Antiquities
by Cynthia Ozick (2021)
Knopf (2021)
192 pp

When I saw that Cynthia Ozick was publishing a new book in 2021, I was so excited. For me, this is one of the publishing events of the year. Ozick has never published in great volume, but the last book we got from her was 2010’s Foreign Bodies (which I reviewed here). I didn’t expect to see anything else; Ozick turns 93 this Saturday, April 17, after all. I’m so glad that we now have Antiquities!

This is a relatively quick read, but it packs a lot into its pages. The year is 1949, and the elderly Lloyd Wilkinson Petrie, a retired lawyer, has moved himself, his Remington typewriter, and some artifacts, to live his retirement out at Temple Academy for Boys, the school he attended as a youth.

This is a perk he obtains because he serves as a Trustee. Indeed, the seven living Trustees all live there. Coming together late in life, they have taken on a new project: to write some stories from their time at the school to form, in the end, a positive history of the great institution. Temple Academy, you see, is rather prestigious (to these gentlemen); it was named after the Temple family, cousins to Henry James.

Our agreed intent, then, is to produce an album of remembrance, a collection of small memoirs meant to stand out from the welter of the past — seven chapters of, if I may borrow an old catchphrase, emotion recollected in tranquility. When completed, it is to be placed in the Academy vault at J. P. Morgan & Co., together with the History and other mementos already deposited therein, including the invaluable portrait of Henry James that once adorned the chapel.

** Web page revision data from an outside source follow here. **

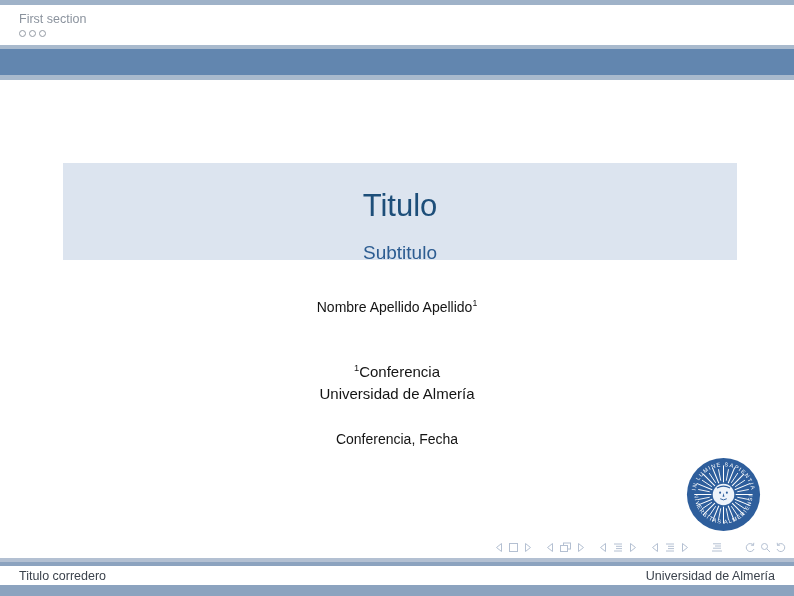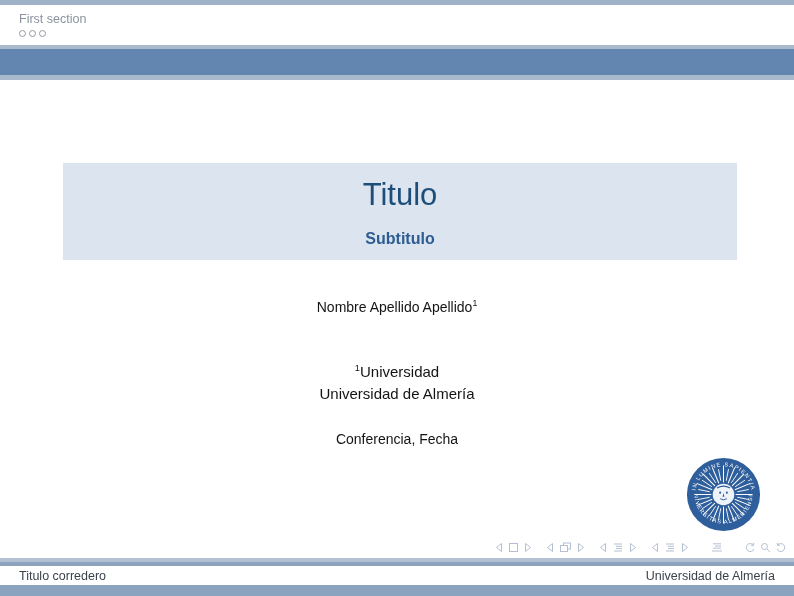--- a/index.html
+++ b/index.html
@@ -20,7 +20,7 @@
     border-top:4px solid #a9bacd;border-bottom:5px solid #a9bacd;box-sizing:border-box;}
   
   .titlebox{position:absolute;left:63px;top:163px;width:674px;height:97px;background:#dce4ef;text-align:center;}
-  .title{margin:0;padding-top:15px;font-size:31px;font-weight:400;color:#1d4e79;line-height:34px;}
+  .title{margin:11px;padding-top:15px;font-size:31px;font-weight:400;color:#1d4e79;line-height:34px;}
   .subtitle{margin:8px;padding-top:7px;font-size:16px;font-weight:700;color:#2c5c91;line-height:24px;}
   
   .author{position:absolute;top:299px;left:0;right:0;text-align:center;font-size:14px;color:#141414;}

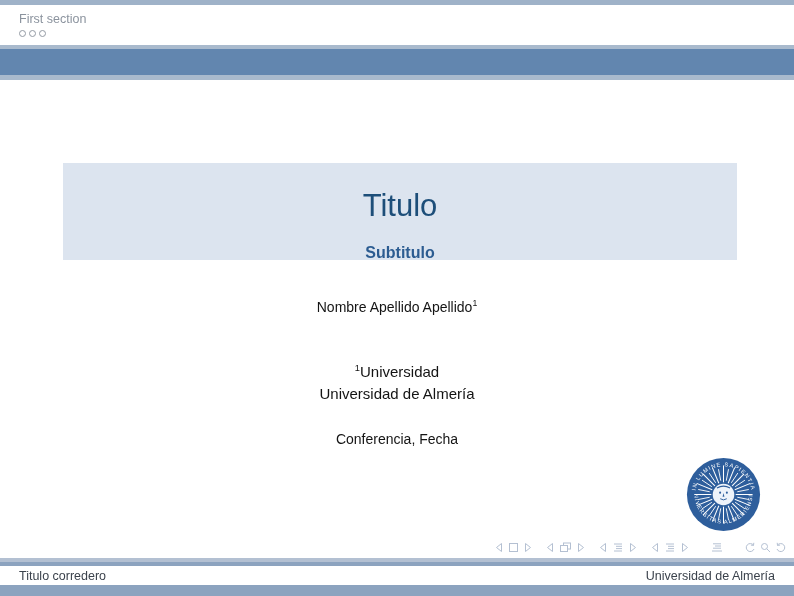--- a/index.html
+++ b/index.html
@@ -21,7 +21,7 @@
   
   .titlebox{position:absolute;left:63px;top:163px;width:674px;height:97px;background:#dce4ef;text-align:center;}
   .title{margin:11px;padding-top:15px;font-size:31px;font-weight:400;color:#1d4e79;line-height:34px;}
-  .subtitle{margin:8px;padding-top:7px;font-size:16px;font-weight:700;color:#2c5c91;line-height:24px;}
+  .subtitle{margin:8px;padding-top:7px;font-size:19px;font-weight:400;color:#2c5c91;line-height:24px;}
   
   .author{position:absolute;top:299px;left:0;right:0;text-align:center;font-size:14px;color:#141414;}
   .author sup,.inst sup{font-size:62%;vertical-align:super;line-height:0;}

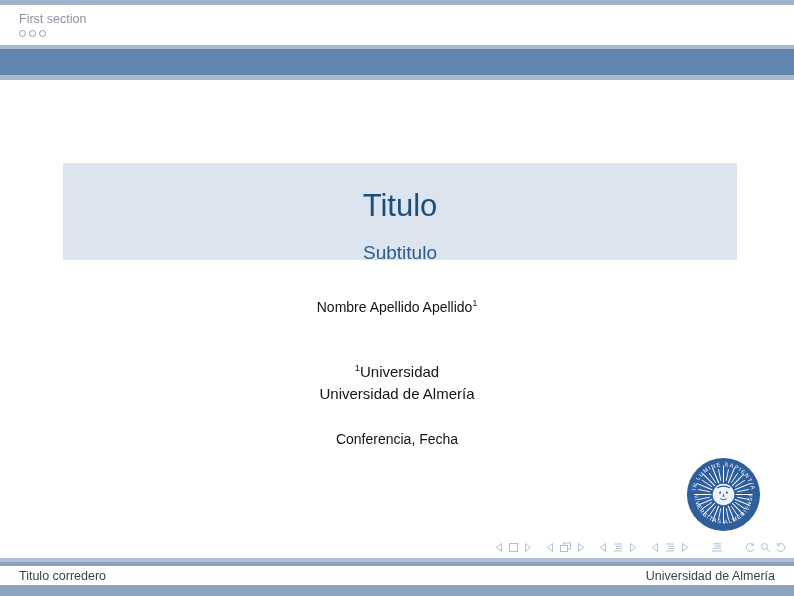--- a/index.html
+++ b/index.html
@@ -70,7 +70,7 @@
   <div class="author"><span>Nombre Apellido Apellido</span><sup>1</sup></div>
 
   <div class="inst">
-    <div><sup>1</sup><span>Universidad</span></div>
+    <div><sup>1</sup><span>Conferencia</span></div>
     <div>Universidad de Almería</div>
   </div>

Ha! That’s quite the school, then, with James hanging in the chapel! But as we go further, it is harder to fully accept Petrie’s insistence that the Academy was particularly special, other than as a part of his own past. No students have walked its halls in 34 years, since 1915. In 1949 it has become a final residence for the men who were once students and who are now in charge of of the ruins around them. These living quarters are granted to the Trustees in perpetuity, but it seems unlikely the Grantors feel “perpetuity” will be too long. Petrie and his colleagues have nearly spent their time in life, and we definitely get the sense that this attempt to document a history of the school is a pitiful — if understandable — attempt to assert their lives were worth living.

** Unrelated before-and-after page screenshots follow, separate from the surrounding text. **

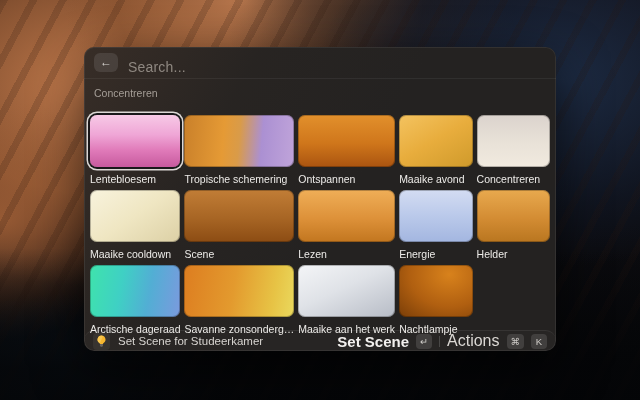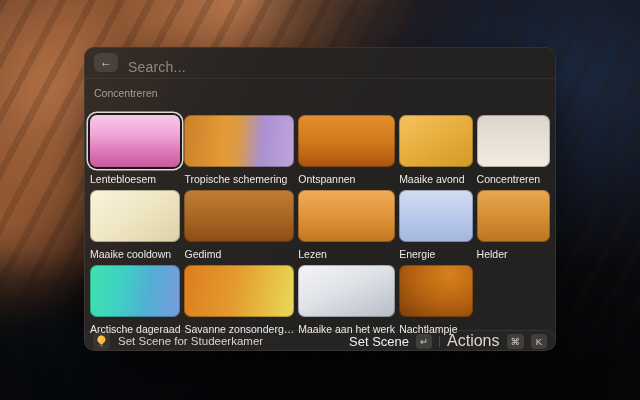--- a/index.html
+++ b/index.html
@@ -165,7 +165,7 @@
 
   <div class="scene-card">
     <div class="thumb" style="background: linear-gradient(rgb(193, 125, 54) 0%, rgb(167, 101, 36) 55%, rgb(140, 76, 19) 100%);"></div>
-    <div class="scene-label">Gedimd</div>
+    <div class="scene-label">Scene</div>
   </div>
 
   <div class="scene-card">

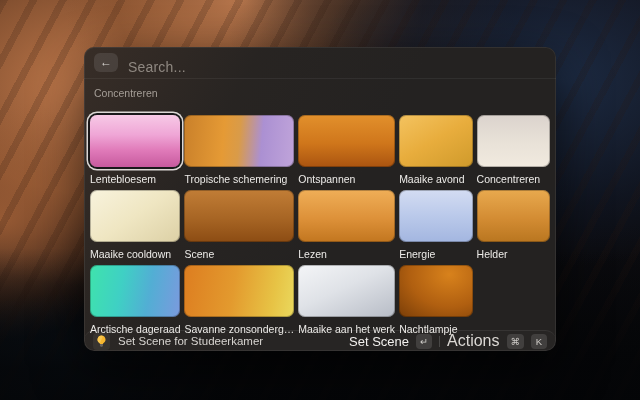--- a/index.html
+++ b/index.html
@@ -105,7 +105,7 @@
     margin-left: auto;
     display: flex; align-items: center; gap: 7px;
   }
-  .primary-label { font-size: 13px; font-weight: normal; color: #f2f0ee; }
+  .primary-label { font-size: 15px; font-weight: bold; color: #f2f0ee; }
   .key-badge {
     min-width: 16px; height: 15px; padding: 0 4px;
     border-radius: 4px;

Petrie is not the most faithful memoirist. His attempts to sit and write this great project result in the very book we are reading, which is a kind of journal, with each entry dated — from April 30, 1949 to May 30, 1950. There are many tangents that pop up in Petrie’s ongoing attempts to document his history of the school.

Of his present concerns, we learn that Petrie is a widower who has even lost the woman who became his great “friend” late in life; he is estranged from his son; and he doesn’t really have the greatest relationship with the other Trustees.

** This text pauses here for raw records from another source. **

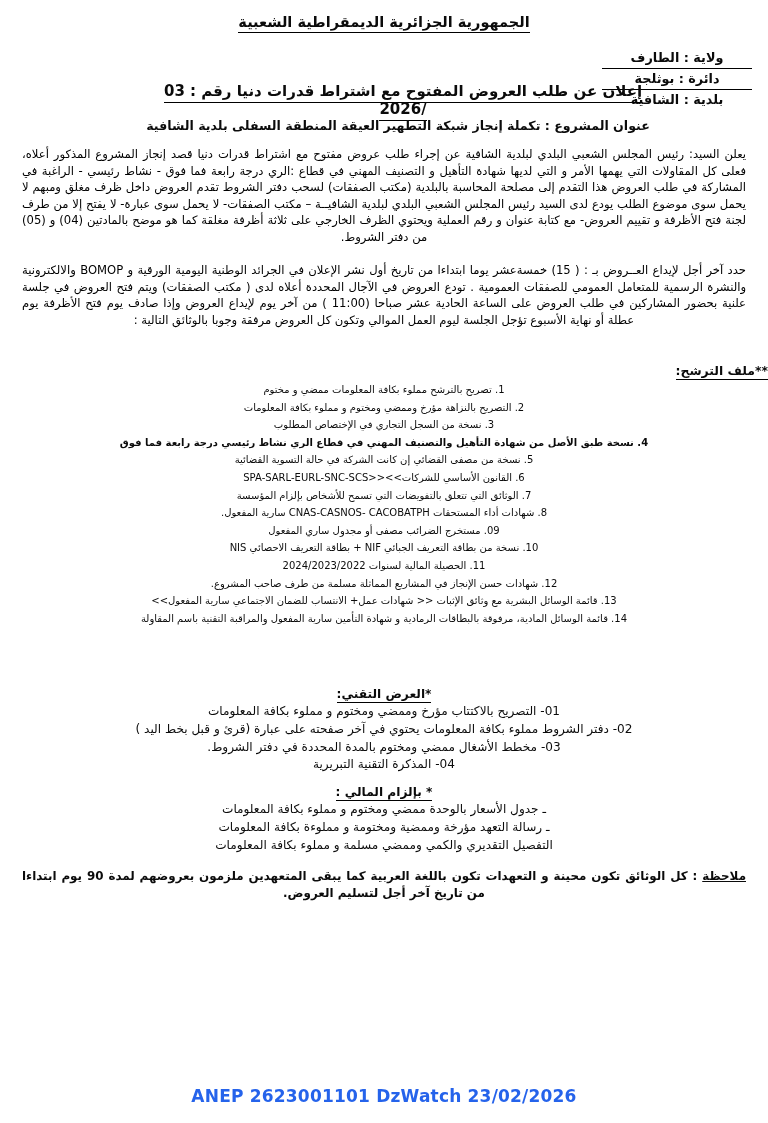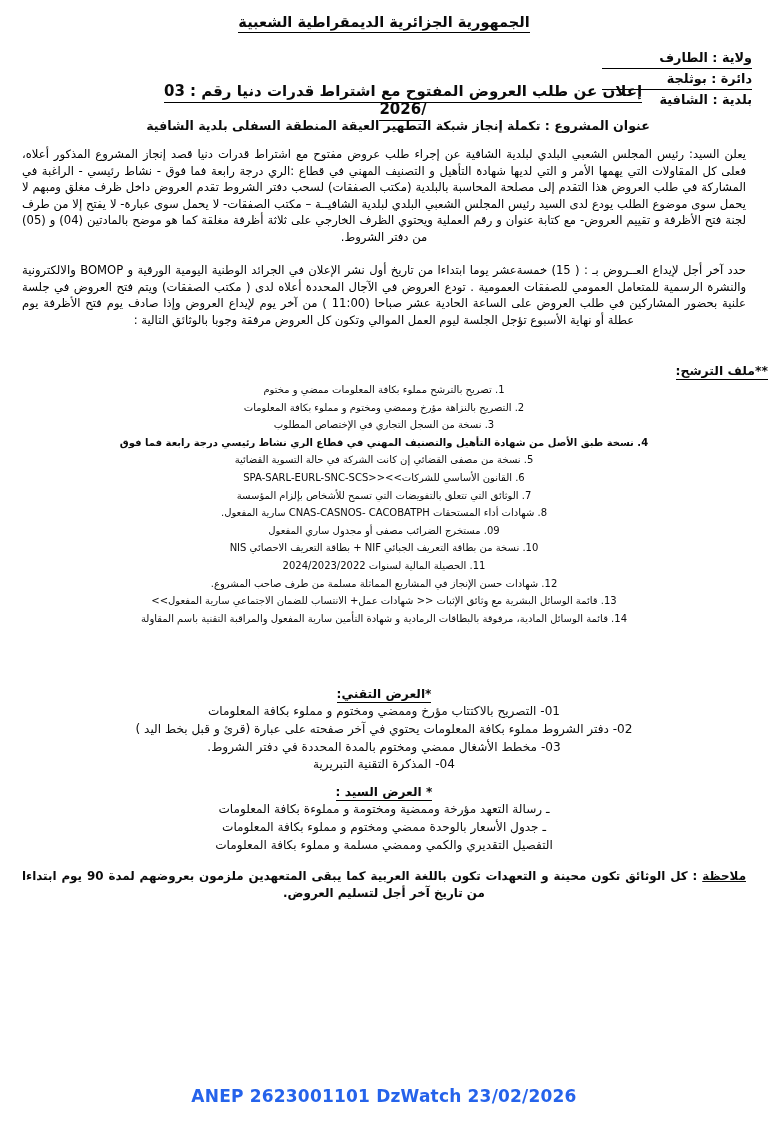--- a/index.html
+++ b/index.html
@@ -45,7 +45,7 @@
     top: 48px;
     right: 16px;
     width: 150px;
-    text-align: right;
+    text-align: center;
     direction: rtl;
   }
   .admin-line {

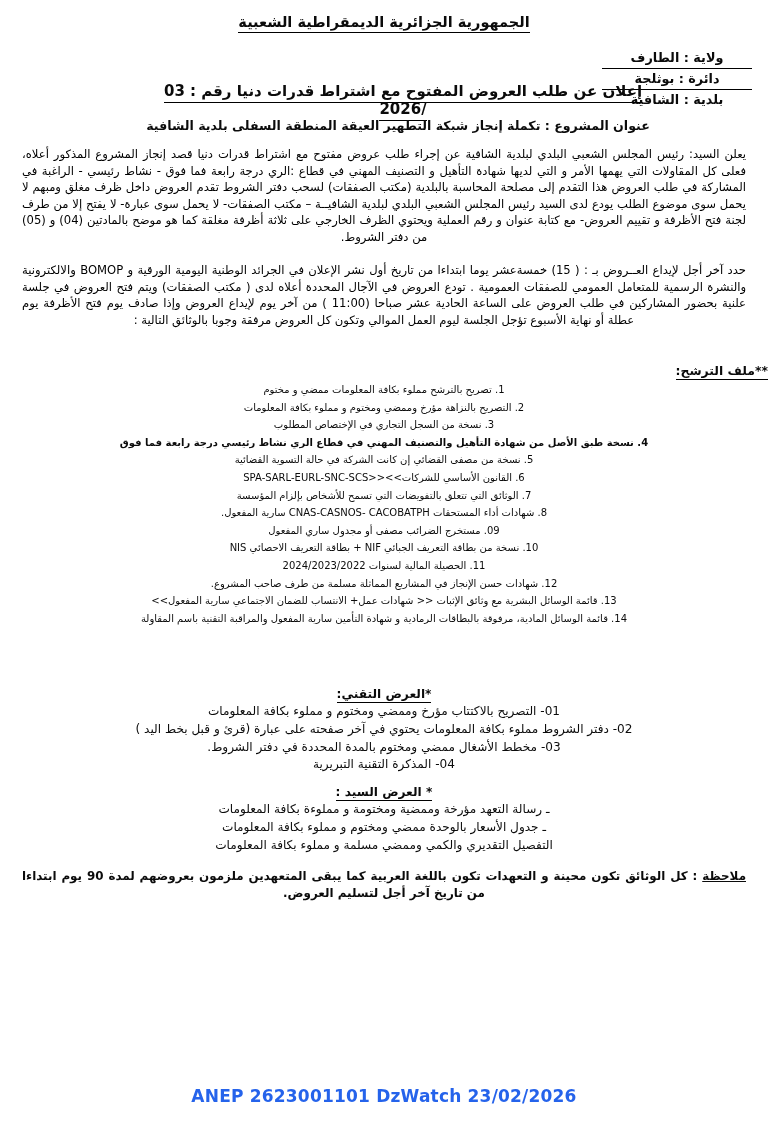--- a/index.html
+++ b/index.html
@@ -260,7 +260,7 @@
     </div>
 
   <div class="sub-head" id="head-financial">
-    <span>* العرض السيد :</span>
+    <span>* بإلزام المالي :</span>
   </div>
   <div class="dash-list" id="fin-list">
       <div class="dash-item"><span>ـ</span><span> رسالة التعهد مؤرخة وممضية ومختومة و مملوءة بكافة المعلومات</span></div>

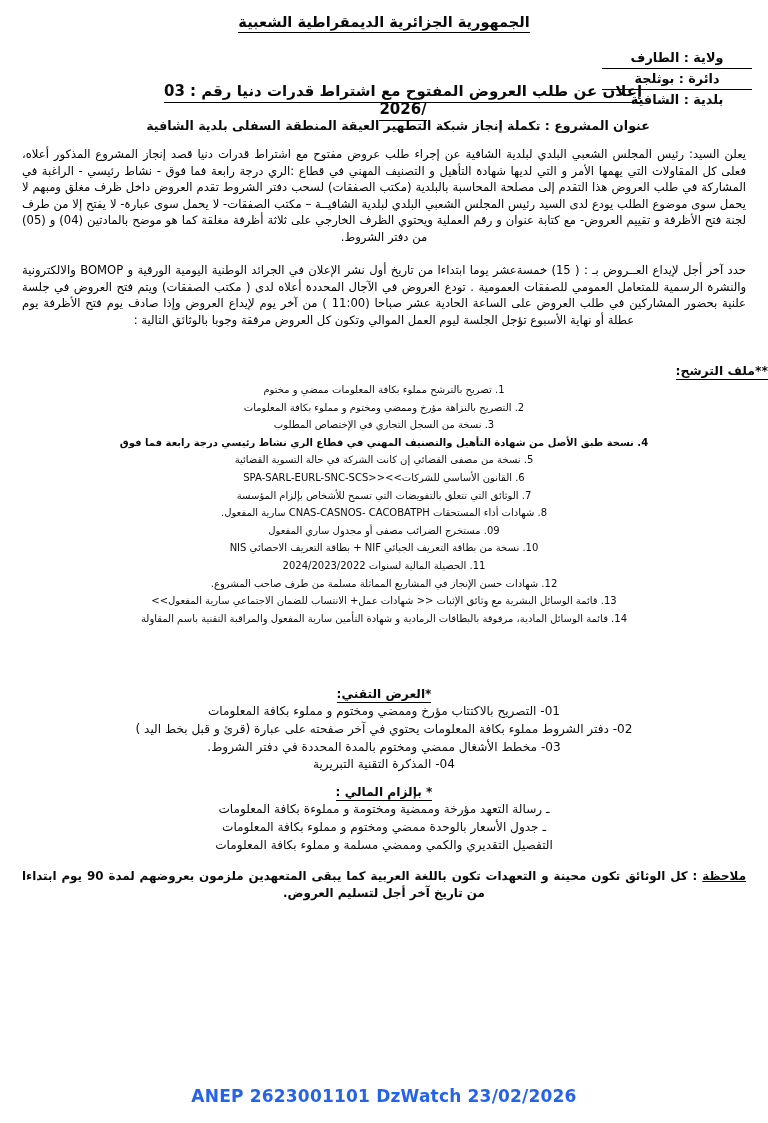--- a/index.html
+++ b/index.html
@@ -263,8 +263,8 @@
     <span>* بإلزام المالي :</span>
   </div>
   <div class="dash-list" id="fin-list">
+      <div class="dash-item"><span>ـ</span><span> جدول الأسعار بالوحدة ممضي ومختوم و مملوء بكافة المعلومات</span></div>
       <div class="dash-item"><span>ـ</span><span> رسالة التعهد مؤرخة وممضية ومختومة و مملوءة بكافة المعلومات</span></div>
-      <div class="dash-item"><span>ـ</span><span> جدول الأسعار بالوحدة ممضي ومختوم و مملوء بكافة المعلومات</span></div>
       <div class="dash-item"><span></span><span>التفصيل التقديري والكمي وممضي مسلمة و مملوء بكافة المعلومات</span></div>
     </div>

Of his shadowy past, two themes continue to invade the pages. First is one he does not even know much about. His father disappeared, abandoning his mother, in 1880, before Petrie was born. While his father returned, his disappearance is something his family never spoke of, but Petrie has clearly wondered about it all of his life. This is particularly notable since his father disappeared, it turns out, in order to go on an adventure with a distant cousin — a famous explorer — in Egypt, while his mother was sick. He brought back a few antiquities that Petrie still possesses in his makeshift retirement home. Second, while in school Petrie had an unlikely friendship and infatuation with a boy who claimed to be from Egypt, the young Ben-Zion Elefantin: “That my friendship with him, unlikely as it was, would taint me, I knew. Willy-nilly, I must in earnest soon begin.”

All of these issues intertwine and spark as Petrie tries to understand something:

As I move on with my chronicle, I more and more feel an irrepressible ache of yearning, I know not for what.

I loved it. Ozick has not lost a step.